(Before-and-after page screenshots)
◆ ◆ ◆ ◆ ◆

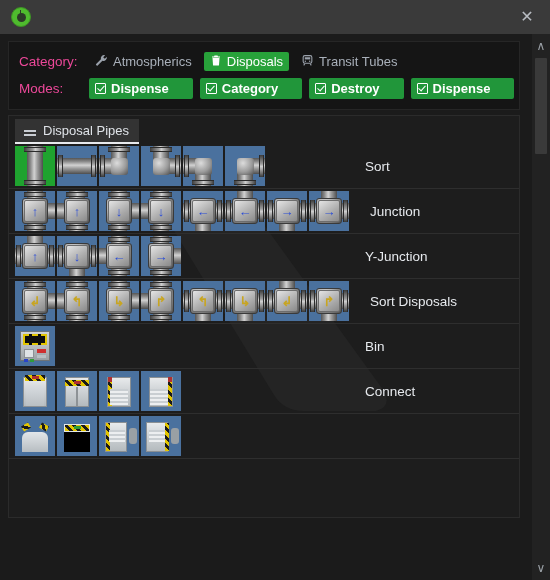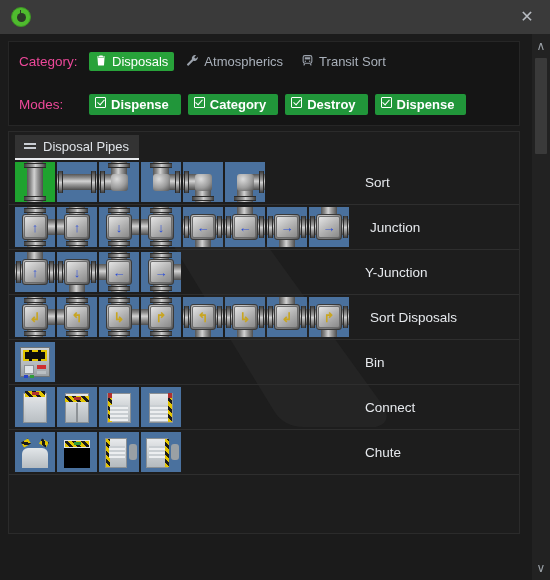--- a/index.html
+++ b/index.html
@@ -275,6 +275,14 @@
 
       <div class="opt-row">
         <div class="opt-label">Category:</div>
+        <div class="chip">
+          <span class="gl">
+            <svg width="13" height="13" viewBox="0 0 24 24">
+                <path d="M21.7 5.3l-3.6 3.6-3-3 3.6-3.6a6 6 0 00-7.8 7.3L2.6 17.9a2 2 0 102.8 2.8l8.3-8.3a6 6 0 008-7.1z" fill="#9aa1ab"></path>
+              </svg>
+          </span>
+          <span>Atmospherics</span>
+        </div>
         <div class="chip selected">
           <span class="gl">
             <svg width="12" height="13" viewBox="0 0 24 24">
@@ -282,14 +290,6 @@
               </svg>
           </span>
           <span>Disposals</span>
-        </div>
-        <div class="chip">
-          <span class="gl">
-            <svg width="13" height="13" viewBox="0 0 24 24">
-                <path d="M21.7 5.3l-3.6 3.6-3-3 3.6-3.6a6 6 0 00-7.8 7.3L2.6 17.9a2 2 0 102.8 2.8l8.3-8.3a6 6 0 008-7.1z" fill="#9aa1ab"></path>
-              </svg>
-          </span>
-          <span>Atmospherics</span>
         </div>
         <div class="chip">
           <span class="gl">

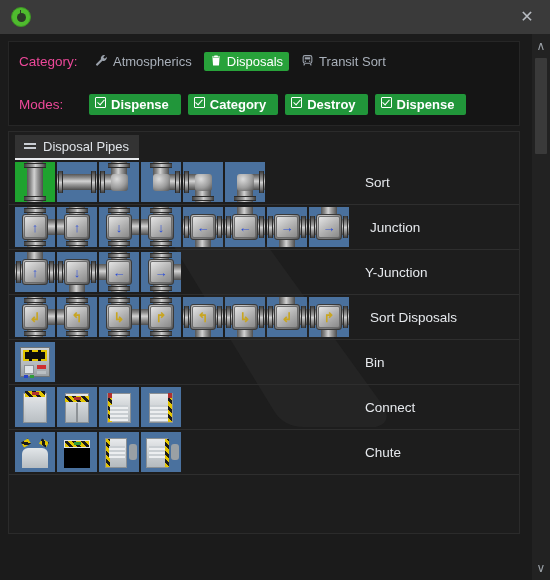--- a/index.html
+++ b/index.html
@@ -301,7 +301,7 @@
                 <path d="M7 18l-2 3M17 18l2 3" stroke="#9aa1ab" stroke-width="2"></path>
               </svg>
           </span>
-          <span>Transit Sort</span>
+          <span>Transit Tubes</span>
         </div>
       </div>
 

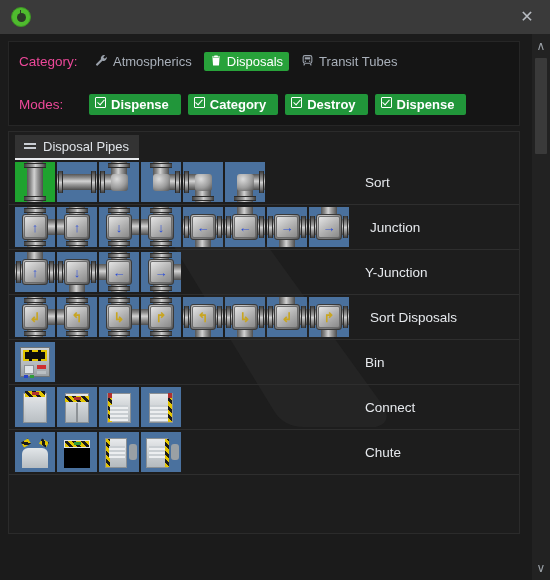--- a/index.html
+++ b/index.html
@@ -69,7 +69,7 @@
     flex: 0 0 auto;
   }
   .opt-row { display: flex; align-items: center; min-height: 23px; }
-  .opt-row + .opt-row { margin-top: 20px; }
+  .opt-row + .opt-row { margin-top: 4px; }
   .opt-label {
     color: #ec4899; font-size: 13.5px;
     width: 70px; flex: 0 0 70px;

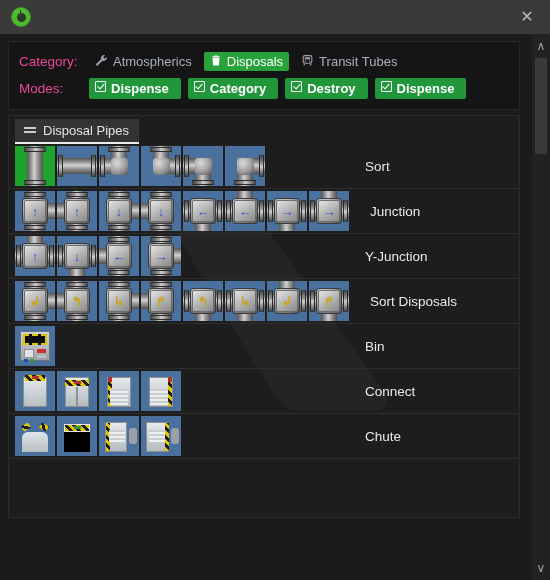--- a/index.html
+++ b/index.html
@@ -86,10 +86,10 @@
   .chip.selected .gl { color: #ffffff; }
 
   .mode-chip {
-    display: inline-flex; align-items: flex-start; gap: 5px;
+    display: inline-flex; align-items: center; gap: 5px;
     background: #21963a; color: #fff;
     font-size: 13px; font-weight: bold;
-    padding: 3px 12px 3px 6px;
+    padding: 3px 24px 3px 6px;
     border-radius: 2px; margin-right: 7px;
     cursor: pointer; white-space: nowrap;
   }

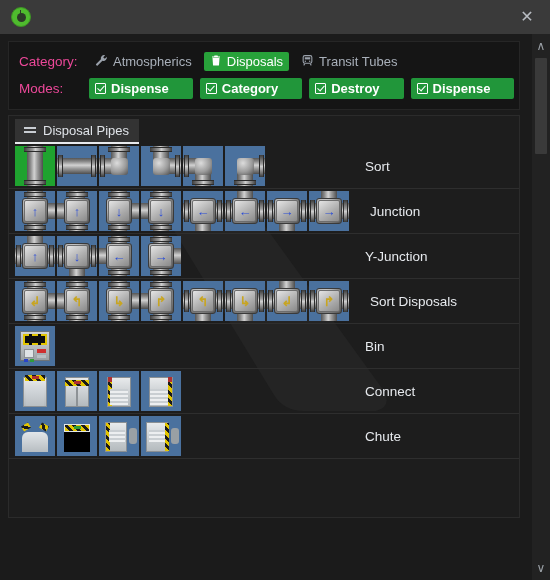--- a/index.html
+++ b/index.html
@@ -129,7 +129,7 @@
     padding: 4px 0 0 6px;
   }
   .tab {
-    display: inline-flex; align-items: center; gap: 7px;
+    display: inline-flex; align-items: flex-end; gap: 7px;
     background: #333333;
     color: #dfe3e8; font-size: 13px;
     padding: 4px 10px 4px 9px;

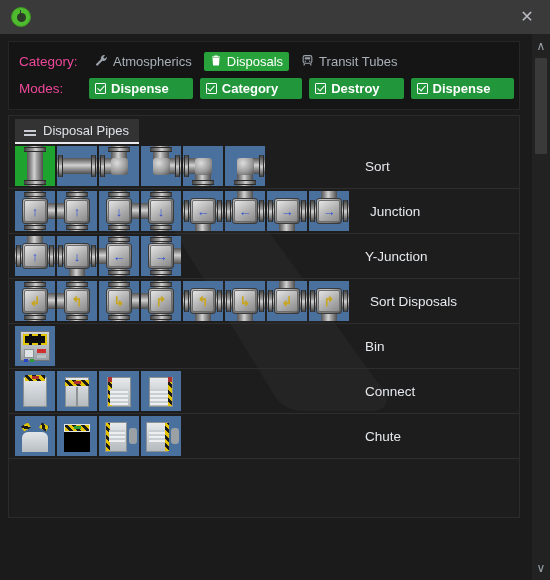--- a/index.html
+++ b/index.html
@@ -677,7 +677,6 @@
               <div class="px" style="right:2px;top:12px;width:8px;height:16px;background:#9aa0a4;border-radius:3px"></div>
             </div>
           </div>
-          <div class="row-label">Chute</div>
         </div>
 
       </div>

◆ ◆ ◆ ◆ ◆

▶ **Work instructions**: Could you set down verbatim the lines from the beginning of the entries above through the line containing "cursor: pointer; white-space: nowrap;", both included, leaving out the pictures?

▶ **Result of the task**:
--- a/index.html
+++ b/index.html
@@ -275,6 +275,14 @@
 
       <div class="opt-row">
         <div class="opt-label">Category:</div>
+        <div class="chip">
+          <span class="gl">
+            <svg width="13" height="13" viewBox="0 0 24 24">
+                <path d="M21.7 5.3l-3.6 3.6-3-3 3.6-3.6a6 6 0 00-7.8 7.3L2.6 17.9a2 2 0 102.8 2.8l8.3-8.3a6 6 0 008-7.1z" fill="#9aa1ab"></path>
+              </svg>
+          </span>
+          <span>Atmospherics</span>
+        </div>
         <div class="chip selected">
           <span class="gl">
             <svg width="12" height="13" viewBox="0 0 24 24">
@@ -282,14 +290,6 @@
               </svg>
           </span>
           <span>Disposals</span>
-        </div>
-        <div class="chip">
-          <span class="gl">
-            <svg width="13" height="13" viewBox="0 0 24 24">
-                <path d="M21.7 5.3l-3.6 3.6-3-3 3.6-3.6a6 6 0 00-7.8 7.3L2.6 17.9a2 2 0 102.8 2.8l8.3-8.3a6 6 0 008-7.1z" fill="#9aa1ab"></path>
-              </svg>
-          </span>
-          <span>Atmospherics</span>
         </div>
         <div class="chip">
           <span class="gl">

--- a/index.html
+++ b/index.html
@@ -301,7 +301,7 @@
                 <path d="M7 18l-2 3M17 18l2 3" stroke="#9aa1ab" stroke-width="2"></path>
               </svg>
           </span>
-          <span>Transit Sort</span>
+          <span>Transit Tubes</span>
         </div>
       </div>
 

--- a/index.html
+++ b/index.html
@@ -69,7 +69,7 @@
     flex: 0 0 auto;
   }
   .opt-row { display: flex; align-items: center; min-height: 23px; }
-  .opt-row + .opt-row { margin-top: 20px; }
+  .opt-row + .opt-row { margin-top: 4px; }
   .opt-label {
     color: #ec4899; font-size: 13.5px;
     width: 70px; flex: 0 0 70px;

--- a/index.html
+++ b/index.html
@@ -86,10 +86,10 @@
   .chip.selected .gl { color: #ffffff; }
 
   .mode-chip {
-    display: inline-flex; align-items: flex-start; gap: 5px;
+    display: inline-flex; align-items: center; gap: 5px;
     background: #21963a; color: #fff;
     font-size: 13px; font-weight: bold;
-    padding: 3px 12px 3px 6px;
+    padding: 3px 24px 3px 6px;
     border-radius: 2px; margin-right: 7px;
     cursor: pointer; white-space: nowrap;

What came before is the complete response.